I am a junior criminal barrister of 9 years call. My practice has, inevitably, been severely affected by the recent cuts to legal aid, and the further proposed cuts would, in my view, make my practice untenable. It is against this backdrop, and with the very future of my career at stake, that I approach the current CBA ballot. I have supported the CBA’s position in respect of the cuts from the outset, appeared on the demonstrations, and upheld the ‘no returns’ and ‘no to VHCC’ policies. I have done all this with very little, if any, expectation as to the success of these actions. Throughout the negotiations, there seemed to me to be no realistic prospect of shifting the Government’s intransigent and illogical position.
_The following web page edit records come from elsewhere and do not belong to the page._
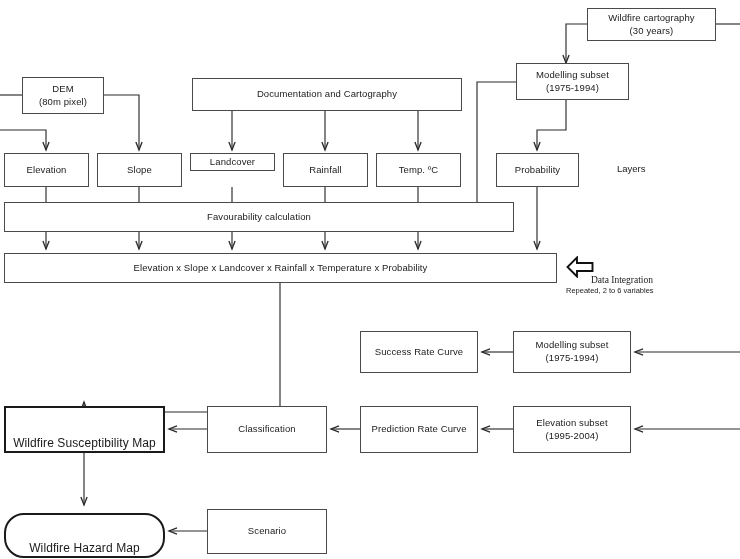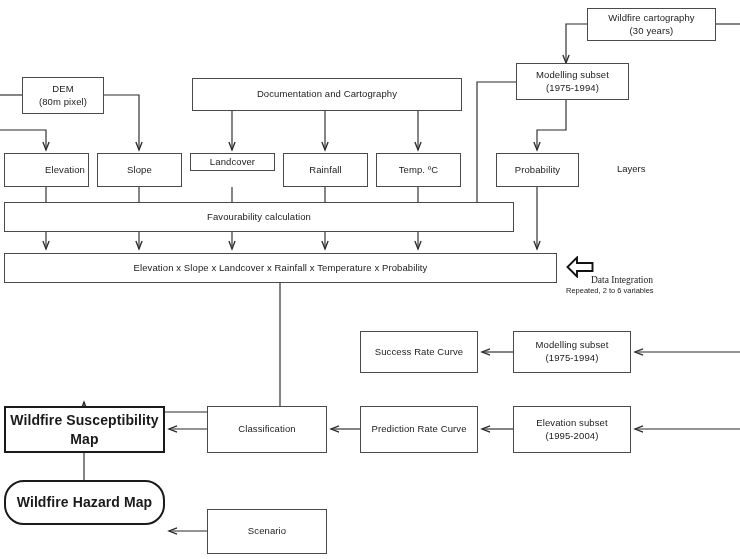--- a/index.html
+++ b/index.html
@@ -28,22 +28,23 @@
     justify-content: center;
     text-align: center;
     font-size: 9.5px;
     line-height: 1.35;
     color: #1a1a1a;
     z-index: 3;
     letter-spacing: 0.1px;
   }
   .node.bold {
     border: 2px solid #1a1a1a;
-    font-weight: bold;
-    font-size: 14px;
+    font-weight: normal;
+    font-size: 12px;
+    align-items: flex-end;
   }
   .node .lbl {
     display: block;
     padding: 0 3px;
   }
   .node .sub {
     display: block;
   }
   .freetext {
     position: absolute;
@@ -155,21 +156,21 @@
     <span>
       <span class="lbl">DEM</span>
       <span class="sub">(80m pixel)</span>
     </span>
   </div>
 
   <div class="node" style="left:192px; top:78px; width:270px; height:33px;">
     <span class="lbl">Documentation and Cartography</span>
   </div>
 
-  <div class="node" style="left:4px; top:153px; width:85px; height:34px;justify-content:flex-end;">
+  <div class="node" style="left:4px; top:153px; width:85px; height:34px;">
     <span class="lbl">Elevation</span>
   </div>
 
   <div class="node" style="left:97px; top:153px; width:85px; height:34px;">
     <span class="lbl">Slope</span>
   </div>
 
   <div class="node" style="left:190px; top:153px; width:85px; height:18px;">
     <span class="lbl">Landcover</span>
   </div>
@@ -217,21 +218,21 @@
     <span class="lbl">Prediction Rate Curve</span>
   </div>
 
   <div class="node" style="left:513px; top:406px; width:118px; height:47px;">
     <span>
       <span class="lbl">Elevation subset</span>
       <span class="sub">(1995-2004)</span>
     </span>
   </div>
 
-  <div class="node bold" style="left:4px; top:480px; width:161px; height:45px;border-radius:20px;">
+  <div class="node bold" style="left:4px; top:513px; width:161px; height:45px;border-radius:20px;">
     <span class="lbl">Wildfire Hazard Map</span>
   </div>
 
   <div class="node" style="left:207px; top:509px; width:120px; height:45px;">
     <span class="lbl">Scenario</span>
   </div>
 
   <div class="freetext" style="left:617px; top:163px;">Layers</div>
 
   <div class="bigarrow" style="left:566px; top:256px; width:28px; height:22px;">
Last week’s announcement by the CBA, with the Government offering to defer the proposed cuts until at least the summer of 2015, offers us hope and a very precious opportunity to salvage what remains of the Criminal Bar. In obtaining this offer, the CBA achieved the major and essential part of it what it asked of the Government on our behalf. The Government will undertake to consider the independent reports into legal aid in the interim and engage with the alternative proposals as to how make the savings it insists are required. In the real world in which we live, where cuts and savings are necessary across the entire public sector, this offer is as much, and probably much more, than we could have ever hoped for. The political landscape may change dramatically by next summer, offering the Bar a fresh start to make its case and continue to negotiate for a fair deal. If we vote ‘yes’ in this ballot, all of those benefits are lost, and lost (most likely) for good. We will end the week in a worse position than we started last week.
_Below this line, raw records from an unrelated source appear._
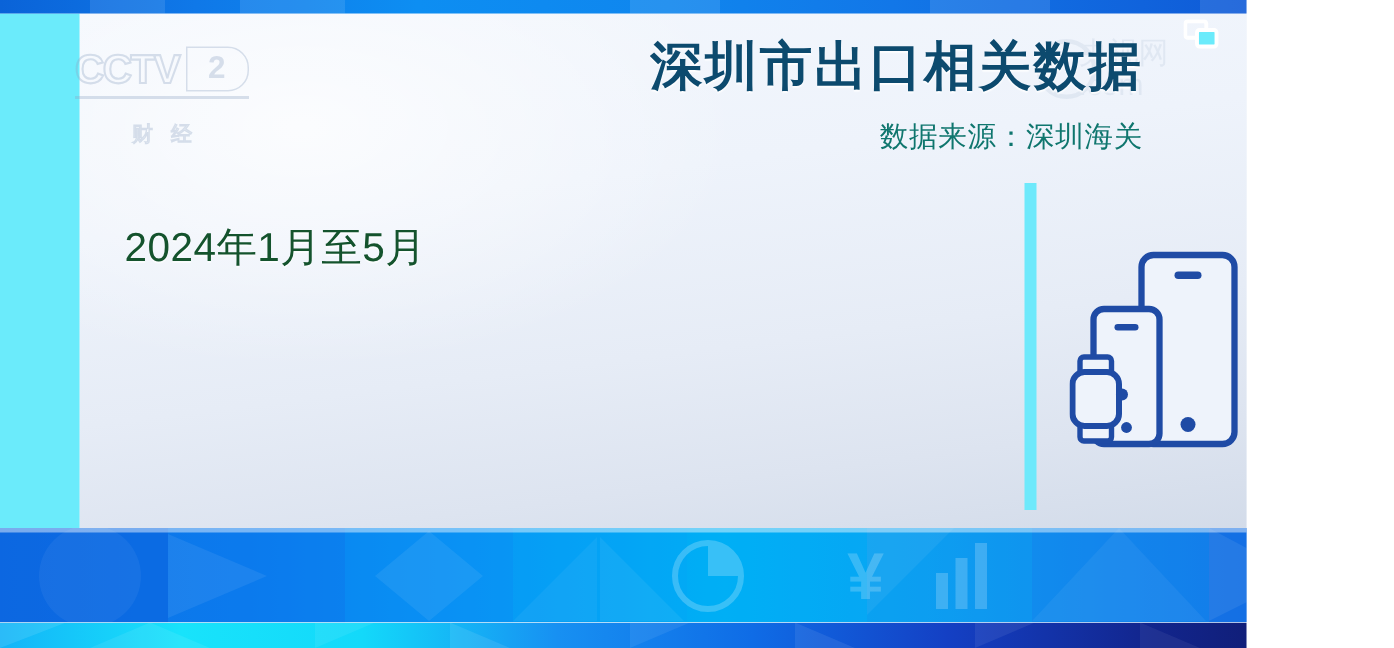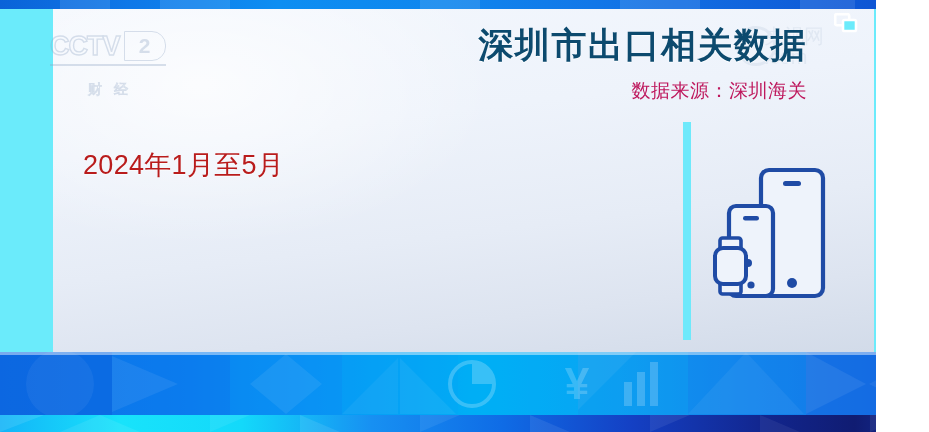--- a/index.html
+++ b/index.html
@@ -10,21 +10,20 @@
   body {
     font-family: "Liberation Sans", "DejaVu Sans", sans-serif;
   }
 
   #screen {
     position: relative;
     width: 831px;
     height: 432px;
     overflow: hidden;
     background: #eef3fa;
-    padding-left: 45px;
   }
 
   
   .top-bar {
     position: absolute;
     left: 0; top: 0;
     width: 929px; height: 9px;
     background: linear-gradient(90deg,
        #0a63d8 0%, #0f78e8 14%, #0d8ef2 30%,
        #0f86ee 48%, #1277e8 64%, #1063dc 82%, #0d4fd0 100%);
@@ -142,21 +141,21 @@
     font-weight: bold;
     color: #0c4a6e;
     letter-spacing: 1.5px;
     line-height: 1.1;
     text-shadow: 0 1px 1px rgba(255,255,255,0.85);
     white-space: nowrap;
   }
   .subline {
     margin-top: 13px;
     font-size: 19px;
-    color: #be185d;
+    color: #0f766e;
     letter-spacing: 0.5px;
     white-space: nowrap;
   }
 
   
   .watermark {
     position: absolute;
     right: 52px; top: 26px;
     z-index: 5;
     opacity: 0.12;
@@ -173,21 +172,21 @@
     width: 34px; height: 34px;
     border: 3px solid #7d95b5;
     border-radius: 50%;
   }
 
   
   .body-text {
     position: absolute;
     left: 83px; top: 147px;
     z-index: 6;
-    color: #b91c1c;
+    color: #14532d;
     font-size: 27px;
     line-height: 37px;
     letter-spacing: 0.3px;
     white-space: nowrap;
     text-shadow: 0 1px 0 rgba(255,255,255,0.6);
   }
   .body-text .ln { display: block; }
   .gap { display: inline-block; width: 52px; }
The negotiations by the CBA have so far been conducted in a robust, consistent, and honest manner. If the Criminal Bar now declines the offer on the table each of those virtues is undermined, and our position weakened beyond repair. To reject the very offer which has been fought so hard for will appear inconsistent, divided and untrustworthy, and continuing negotiations in these circumstances will be utterly hopeless. Far from getting more, we will get less. We will very likely get nothing. And my practice, like many of those of my generation, will be consigned to history. It is for all these reasons that I will be voting ‘no’ in the ballot, so that I retain hope of saying ‘yes’ to a future career at the Criminal Bar.